Study material ->
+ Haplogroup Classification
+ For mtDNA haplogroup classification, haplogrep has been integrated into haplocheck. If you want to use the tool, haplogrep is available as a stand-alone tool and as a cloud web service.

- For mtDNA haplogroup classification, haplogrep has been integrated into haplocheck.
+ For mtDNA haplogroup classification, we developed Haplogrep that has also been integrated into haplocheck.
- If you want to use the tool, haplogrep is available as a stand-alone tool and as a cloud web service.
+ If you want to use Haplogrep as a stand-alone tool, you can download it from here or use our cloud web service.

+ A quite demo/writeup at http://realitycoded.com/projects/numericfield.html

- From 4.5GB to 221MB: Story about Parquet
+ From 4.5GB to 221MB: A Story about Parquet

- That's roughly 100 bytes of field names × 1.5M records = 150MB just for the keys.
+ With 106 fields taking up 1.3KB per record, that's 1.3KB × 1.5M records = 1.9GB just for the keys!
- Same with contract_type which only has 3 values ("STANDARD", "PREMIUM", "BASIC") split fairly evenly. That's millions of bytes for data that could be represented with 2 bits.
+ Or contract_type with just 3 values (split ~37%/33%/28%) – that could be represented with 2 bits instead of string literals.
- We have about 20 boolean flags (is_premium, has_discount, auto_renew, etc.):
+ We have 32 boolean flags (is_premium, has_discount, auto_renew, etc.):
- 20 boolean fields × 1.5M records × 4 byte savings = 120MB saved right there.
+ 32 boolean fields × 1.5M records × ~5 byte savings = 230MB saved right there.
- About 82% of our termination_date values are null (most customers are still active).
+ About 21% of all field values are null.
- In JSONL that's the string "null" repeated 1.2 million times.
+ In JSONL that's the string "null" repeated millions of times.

Exercise -> Retype the entries. Every line must match exactly.

Response below ->
+ Haplogroup Classification
+ For mtDNA haplogroup classification, haplogrep has been integrated into haplocheck. If you want to use the tool, haplogrep is available as a stand-alone tool and as a cloud web service.

- For mtDNA haplogroup classification, haplogrep has been integrated into haplocheck.
+ For mtDNA haplogroup classification, we developed Haplogrep that has also been integrated into haplocheck.
- If you want to use the tool, haplogrep is available as a stand-alone tool and as a cloud web service.
+ If you want to use Haplogrep as a stand-alone tool, you can download it from here or use our cloud web service.

+ A quite demo/writeup at http://realitycoded.com/projects/numericfield.html

- From 4.5GB to 221MB: Story about Parquet
+ From 4.5GB to 221MB: A Story about Parquet

- That's roughly 100 bytes of field names × 1.5M records = 150MB just for the keys.
+ With 106 fields taking up 1.3KB per record, that's 1.3KB × 1.5M records = 1.9GB just for the keys!
- Same with contract_type which only has 3 values ("STANDARD", "PREMIUM", "BASIC") split fairly evenly. That's millions of bytes for data that could be represented with 2 bits.
+ Or contract_type with just 3 values (split ~37%/33%/28%) – that could be represented with 2 bits instead of string literals.
- We have about 20 boolean flags (is_premium, has_discount, auto_renew, etc.):
+ We have 32 boolean flags (is_premium, has_discount, auto_renew, etc.):
- 20 boolean fields × 1.5M records × 4 byte savings = 120MB saved right there.
+ 32 boolean fields × 1.5M records × ~5 byte savings = 230MB saved right there.
- About 82% of our termination_date values are null (most customers are still active).
+ About 21% of all field values are null.
- In JSONL that's the string "null" repeated 1.2 million times.
+ In JSONL that's the string "null" repeated millions of times.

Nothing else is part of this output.